Today, flow batteries can store and discharge large amounts of electricity more safely, cheaply, and durably than lithium-ion batteries. But they still rely on relatively expensive electrolytes that incorporate vanadium metal particles. Chemists have been looking to organic compounds called quinones as an alternative. Organic-based flow batteries can be a third the cost of those that use vanadium, but they wear out after repeated charging cycles in an industry that expects them to last for a decade or more.
“The lifetime of organic flow batteries is the main reason they are struggling to be commercialized,” says Susan Odom, a chemist at the University of Kentucky in Lexington.
So, Harvard University materials scientist Michael Aziz and his colleagues set out to improve the lifetimes of quinones.
He and his colleagues report the creation of a new quinone called DBEAQ, which they also call the Methuselah molecule after the long lived biblical character. The team added two arms called carboxylic acids to a previously discovered quinone to make it more soluble in alkaline solutions. They could put more DBEAQ into electrolyte solution at a lower, less chemically harsh pH. That and other chemical changes lowered DBEAQ’s capacity degradation loss to just 3% per year, the researchers reported this month in Joule.
Previous quinone-based flow batteries degraded by similar amounts every day.
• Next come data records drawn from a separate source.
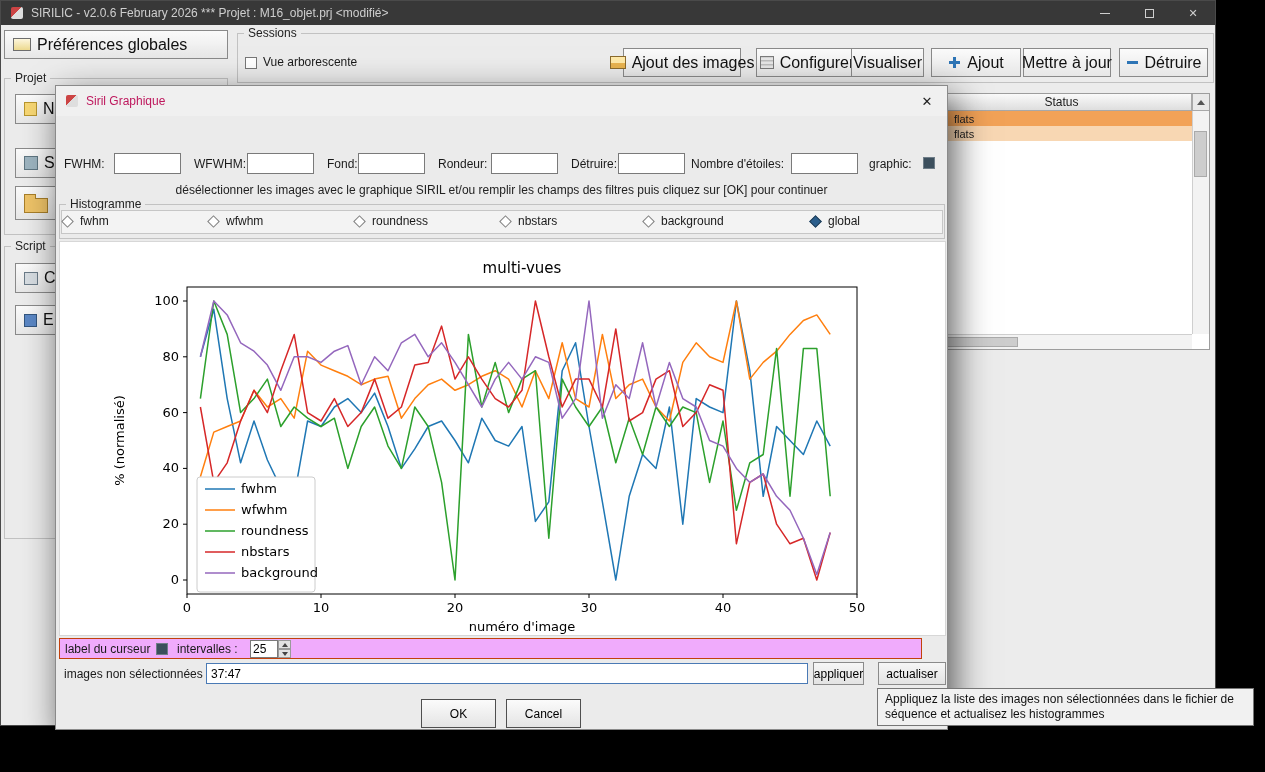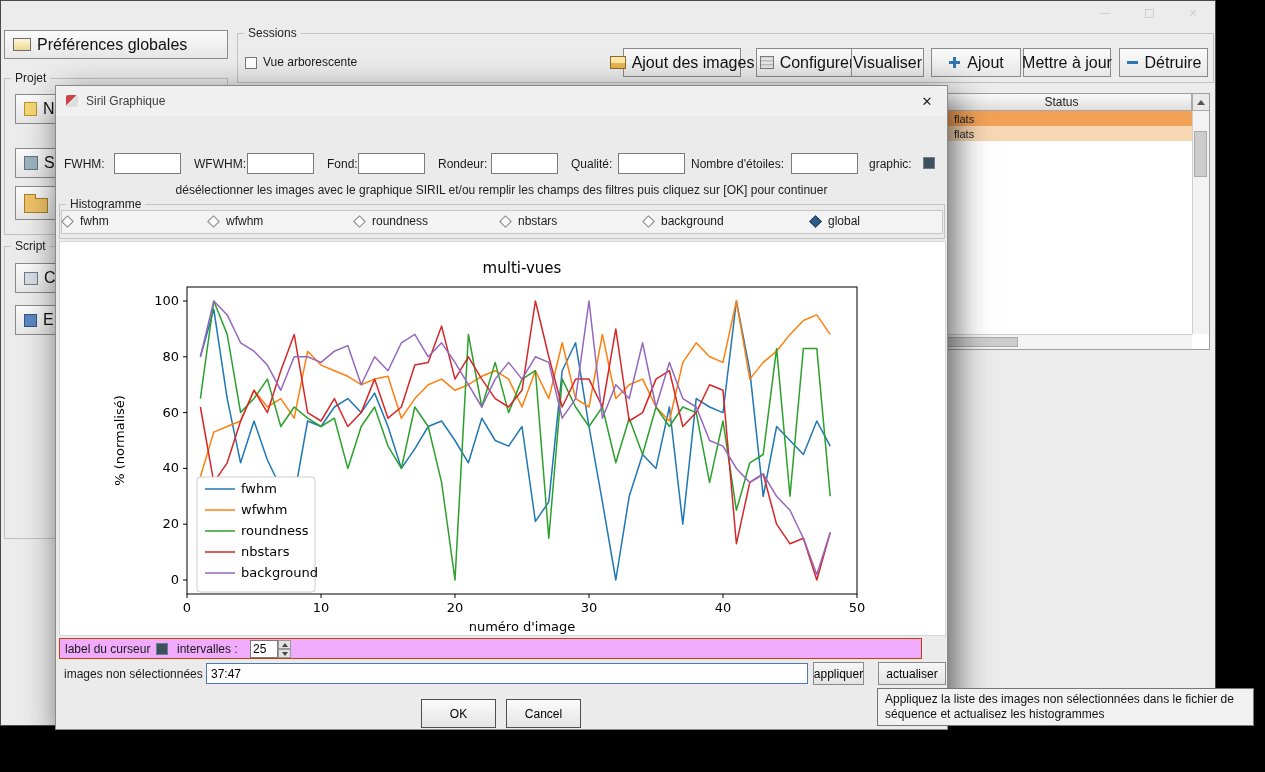--- a/index.html
+++ b/index.html
@@ -104,6 +104,10 @@
 <body>
 
 <div class="main-window">
+  <div class="main-titlebar">
+    <span class="ic ic-app"></span>
+    <span class="main-title">SIRILIC - v2.0.6 February 2026 *** Projet : M16_objet.prj &lt;modifié&gt;</span>
+  </div>
   <div class="wctrl" style="right:88px">
       <span class="glyph-min"></span>
     </div>

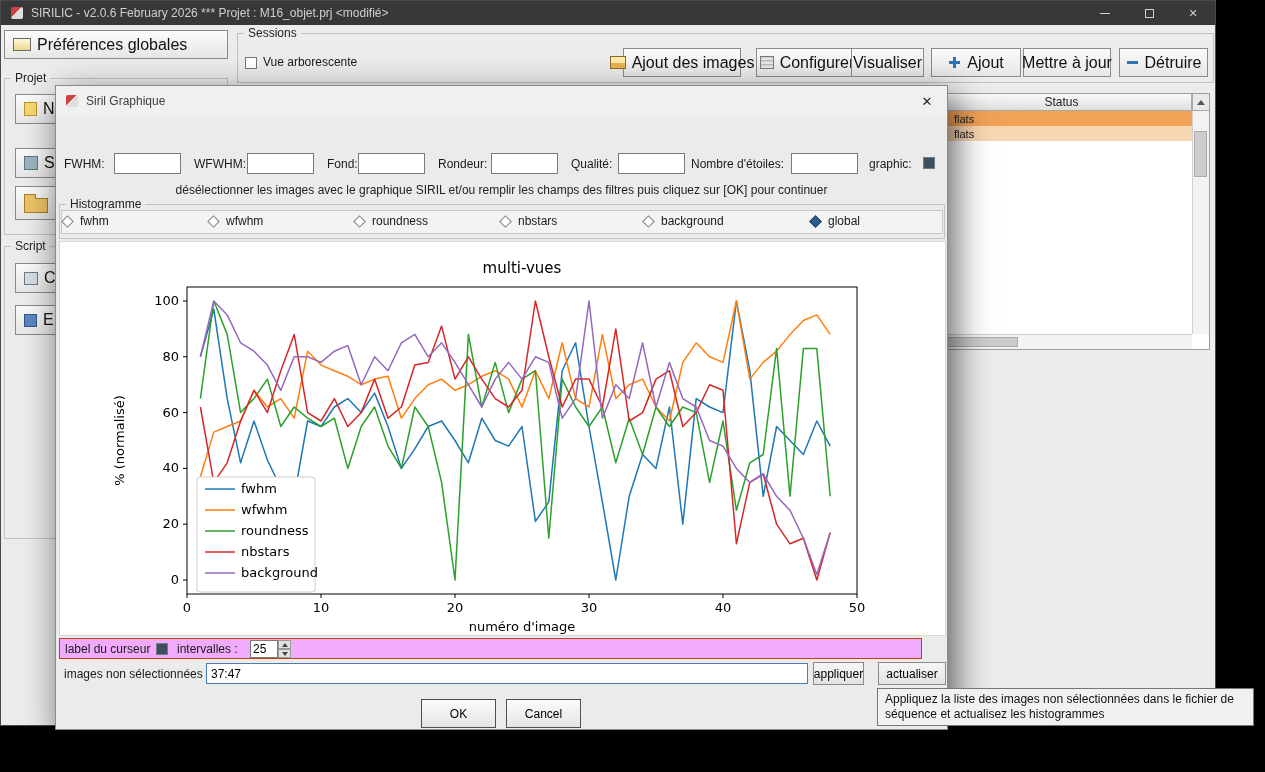--- a/index.html
+++ b/index.html
@@ -58,7 +58,7 @@
   .dialog{position:absolute;left:55px;top:85px;width:893px;height:645px;background:#ebebeb;border:1px solid #8a8a8a;
       box-shadow:6px 12px 34px rgba(0,0,0,.65);z-index:40}
   .dlg-titlebar{position:absolute;left:0;top:0;width:100%;height:30px;background:#f0f0f0;display:flex;align-items:center;padding-left:10px;gap:8px}
-  .dlg-title{font-size:12px;color:#404040}
+  .dlg-title{font-size:12px;color:#be185d}
   .dlg-close{position:absolute;right:0;top:0;width:40px;height:30px;display:flex;align-items:center;justify-content:center;cursor:pointer}
   .dlg-close::before{content:"\2715";font-size:13px;color:#222}
   .filter-band{position:absolute;left:0;top:40px;width:100%;height:18px;background:var(--filter-band,#d4c5a4);

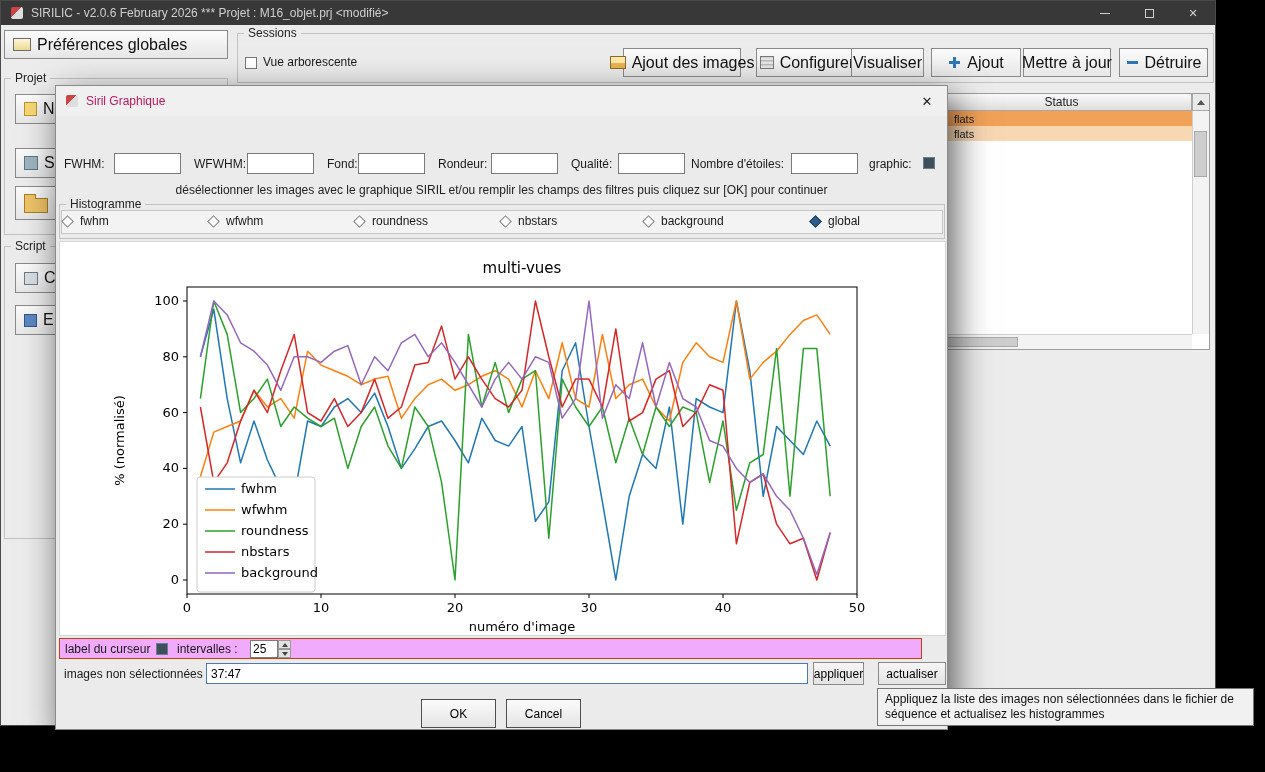--- a/index.html
+++ b/index.html
@@ -225,7 +225,7 @@
   <input class="finput" style="left: 302px;">
   <span class="flabel" style="left:382px">Rondeur:</span>
   <input class="finput" style="left: 435px;">
-  <span class="flabel" style="left:515px">Qualité:</span>
+  <span class="flabel" style="left:515px">Détruire:</span>
   <input class="finput" style="left: 562px;">
   <span class="flabel" style="left:635px">Nombre d'étoiles:</span>
   <input class="finput" style="left: 735px;">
If the Methuselah quinone can be produced at a large scale as cheaply as other quinones—and that’s currently unknown—its performance could already be good enough for commercial viability, Aziz says.
“They did a very good job in designing the quinone molecules,” says Tianbiao Liu, a chemist a Utah State University in Logan, who also works on flow batteries. However, he notes, this flow battery, like others, uses two different electrolytes to operate. And the second electrolyte still has degradation problems that still needs to be solved. “That’s still a challenge for the field to overcome,” he says.
If the field manages to do so, banks of organic flow batteries could energize the world’s switch to renewables, allowing them to provide power not only when the sun and wind are at their peak, but whenever they are needed.